But, I think saying "the speed of light in free space is based on Maxwell's equations" isn't right either.... The actual speed of light in vacuum isn't based on anything known.. It is just measured "property" of the universe, based on something we don't really understand fully. Right?

I think the speed of light as its known is based on the energy of a photon and its wavelength:

$$E = hc$$$$/$$$$\lambda$$

$$c = E\lambda/h$$

On another note wouldn't the equation above allow for super luminous (FTL) photons where E is greater. So when it comes to virtual particles c is truely a barrier that can be tunneled?

Frank

The speed of light in a vacuum is constant everywhere in any inertial system, but we do not know what specifically determines this velocity.

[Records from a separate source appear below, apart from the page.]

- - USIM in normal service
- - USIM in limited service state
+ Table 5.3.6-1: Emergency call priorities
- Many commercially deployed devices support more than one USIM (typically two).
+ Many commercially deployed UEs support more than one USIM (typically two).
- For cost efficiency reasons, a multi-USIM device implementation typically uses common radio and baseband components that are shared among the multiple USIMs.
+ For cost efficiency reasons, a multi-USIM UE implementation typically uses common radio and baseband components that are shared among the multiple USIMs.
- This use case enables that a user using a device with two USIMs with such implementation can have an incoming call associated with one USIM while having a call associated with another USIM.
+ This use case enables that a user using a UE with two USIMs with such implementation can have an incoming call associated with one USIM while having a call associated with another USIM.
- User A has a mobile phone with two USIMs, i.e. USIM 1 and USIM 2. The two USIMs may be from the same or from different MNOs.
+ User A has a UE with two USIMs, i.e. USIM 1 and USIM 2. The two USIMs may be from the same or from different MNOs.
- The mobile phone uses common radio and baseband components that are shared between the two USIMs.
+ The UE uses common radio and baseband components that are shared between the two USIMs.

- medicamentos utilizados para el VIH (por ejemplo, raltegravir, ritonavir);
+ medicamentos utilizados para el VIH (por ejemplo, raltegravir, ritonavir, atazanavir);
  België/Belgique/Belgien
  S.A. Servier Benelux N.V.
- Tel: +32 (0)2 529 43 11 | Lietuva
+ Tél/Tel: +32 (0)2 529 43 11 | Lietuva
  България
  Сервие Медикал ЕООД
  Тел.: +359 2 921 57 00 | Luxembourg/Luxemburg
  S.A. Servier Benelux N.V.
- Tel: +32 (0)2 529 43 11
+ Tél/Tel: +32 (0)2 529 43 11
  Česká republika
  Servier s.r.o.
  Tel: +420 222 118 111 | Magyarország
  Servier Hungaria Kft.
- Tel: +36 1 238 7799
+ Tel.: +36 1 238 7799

Nevertheless, we have named two "constants", the permeability of free space u0, and the permittivity of free space e0, and have via their placement in Maxwell's equations defined them as
1/sqrt(u0e0) = 2.99792458 m/s (speed of light in vacuum), and
sqrt(u0/e0) = 376.7254 ohms (the impedance of free space).

ZapperZ
Staff Emeritus

It is not the velocity but the power of light which I think may encounter resistance as it moves through space. The velocity of light is constant across distance, its power is not.
It is the reduction of power that I am trying to describe.

Any better?

That makes even less sense.

Start this way: show how what you are proposing is actually consistent quantitatively with what we have observed now. After all, we have a huge range of laser power as it is already.

And just in case you missed it, the https://www.physicsforums.com/showthread.php?t=5374" that you agreed to already allow for very little leeway for personal unverified theory.

Zz.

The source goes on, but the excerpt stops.